[Revision comparison data]
□ □ □ □

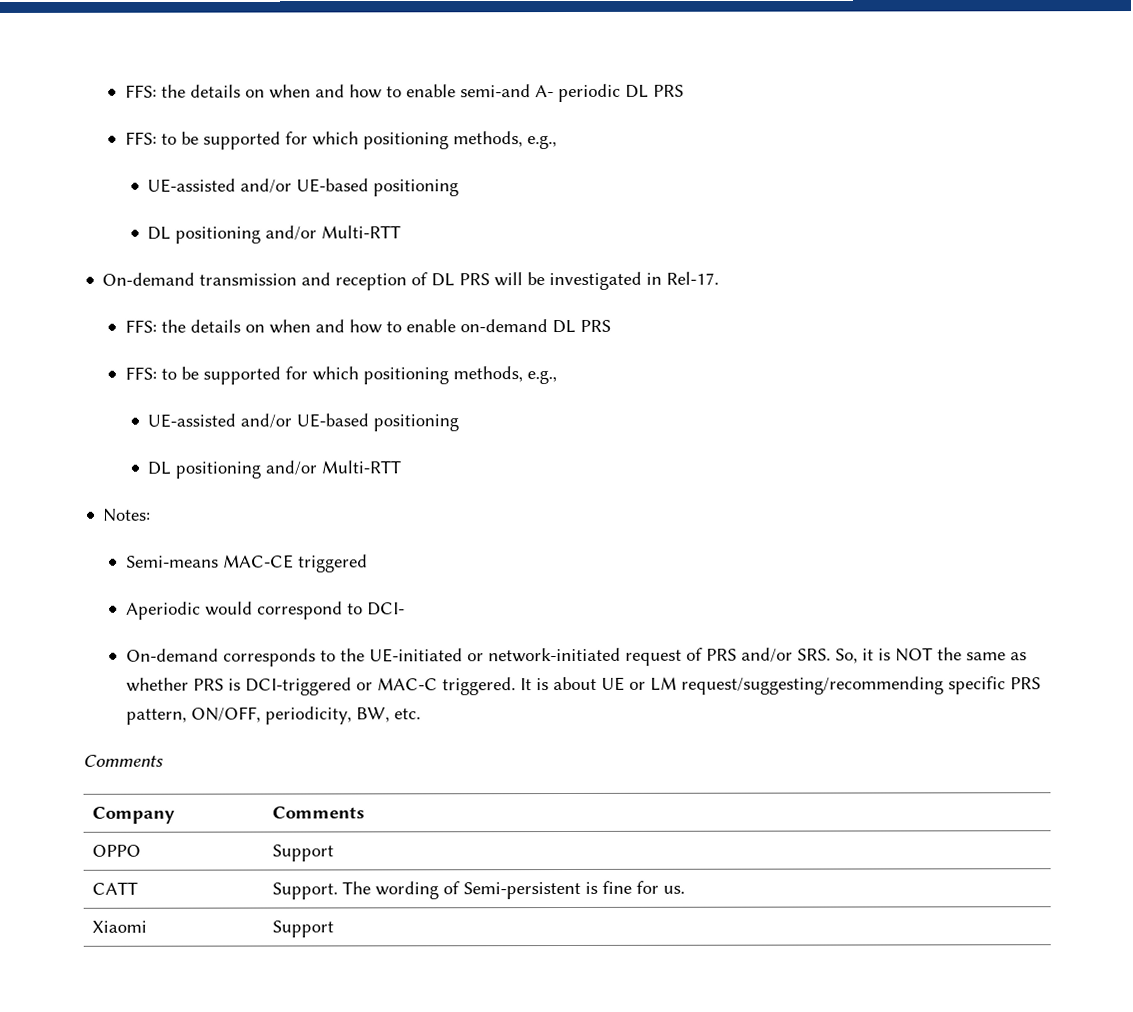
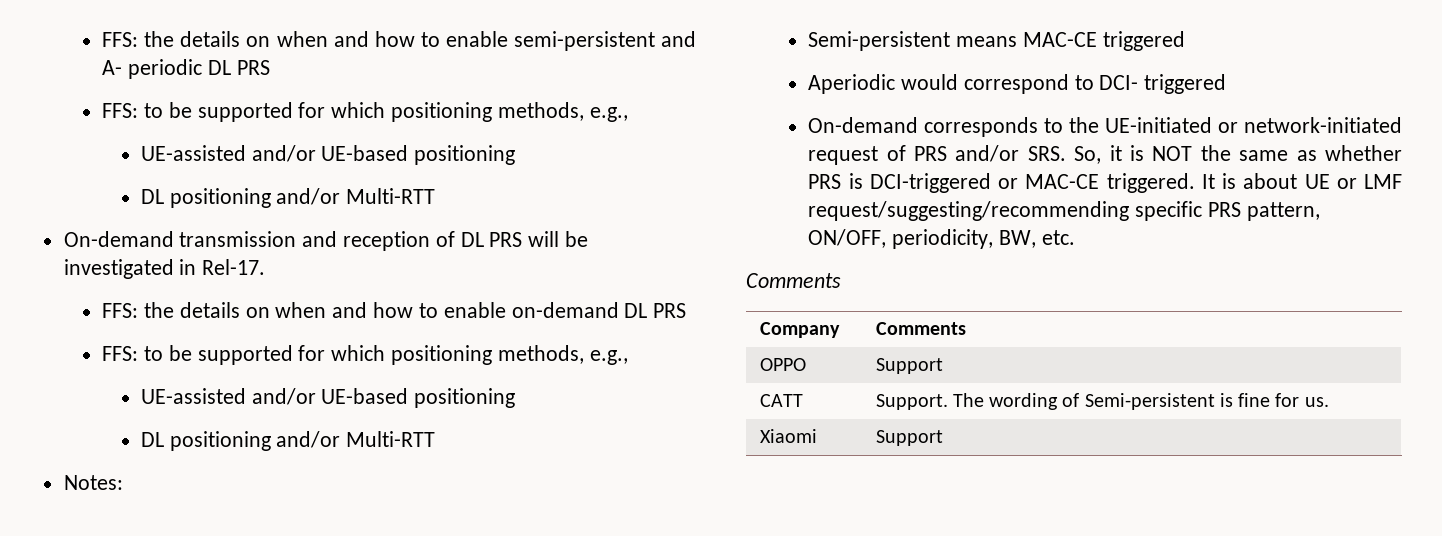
- FFS: the details on when and how to enable semi-and A- periodic DL PRS
+ FFS: the details on when and how to enable semi-persistent and A- periodic DL PRS
- Semi-means MAC-CE triggered
+ Semi-persistent means MAC-CE triggered
- Aperiodic would correspond to DCI-
+ Aperiodic would correspond to DCI- triggered
- On-demand corresponds to the UE-initiated or network-initiated request of PRS and/or SRS. So, it is NOT the same as whether PRS is DCI-triggered or MAC-C triggered.
+ On-demand corresponds to the UE-initiated or network-initiated request of PRS and/or SRS. So, it is NOT the same as whether PRS is DCI-triggered or MAC-CE triggered.
- It is about UE or LM request/suggesting/recommending specific PRS pattern, ON/OFF, periodicity, BW, etc.
+ It is about UE or LMF request/suggesting/recommending specific PRS pattern, ON/OFF, periodicity, BW, etc.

□ □ □ □

§ WHAT THE TASK REQUIRES: Return exactly the run of lines that opens with the one containing "semi-persistent and A- periodic DL PRS" and closes with the last line of the records above.

§ RESPONSE BELOW:
+ FFS: the details on when and how to enable semi-persistent and A- periodic DL PRS
- Semi-means MAC-CE triggered
+ Semi-persistent means MAC-CE triggered
- Aperiodic would correspond to DCI-
+ Aperiodic would correspond to DCI- triggered
- On-demand corresponds to the UE-initiated or network-initiated request of PRS and/or SRS. So, it is NOT the same as whether PRS is DCI-triggered or MAC-C triggered.
+ On-demand corresponds to the UE-initiated or network-initiated request of PRS and/or SRS. So, it is NOT the same as whether PRS is DCI-triggered or MAC-CE triggered.
- It is about UE or LM request/suggesting/recommending specific PRS pattern, ON/OFF, periodicity, BW, etc.
+ It is about UE or LMF request/suggesting/recommending specific PRS pattern, ON/OFF, periodicity, BW, etc.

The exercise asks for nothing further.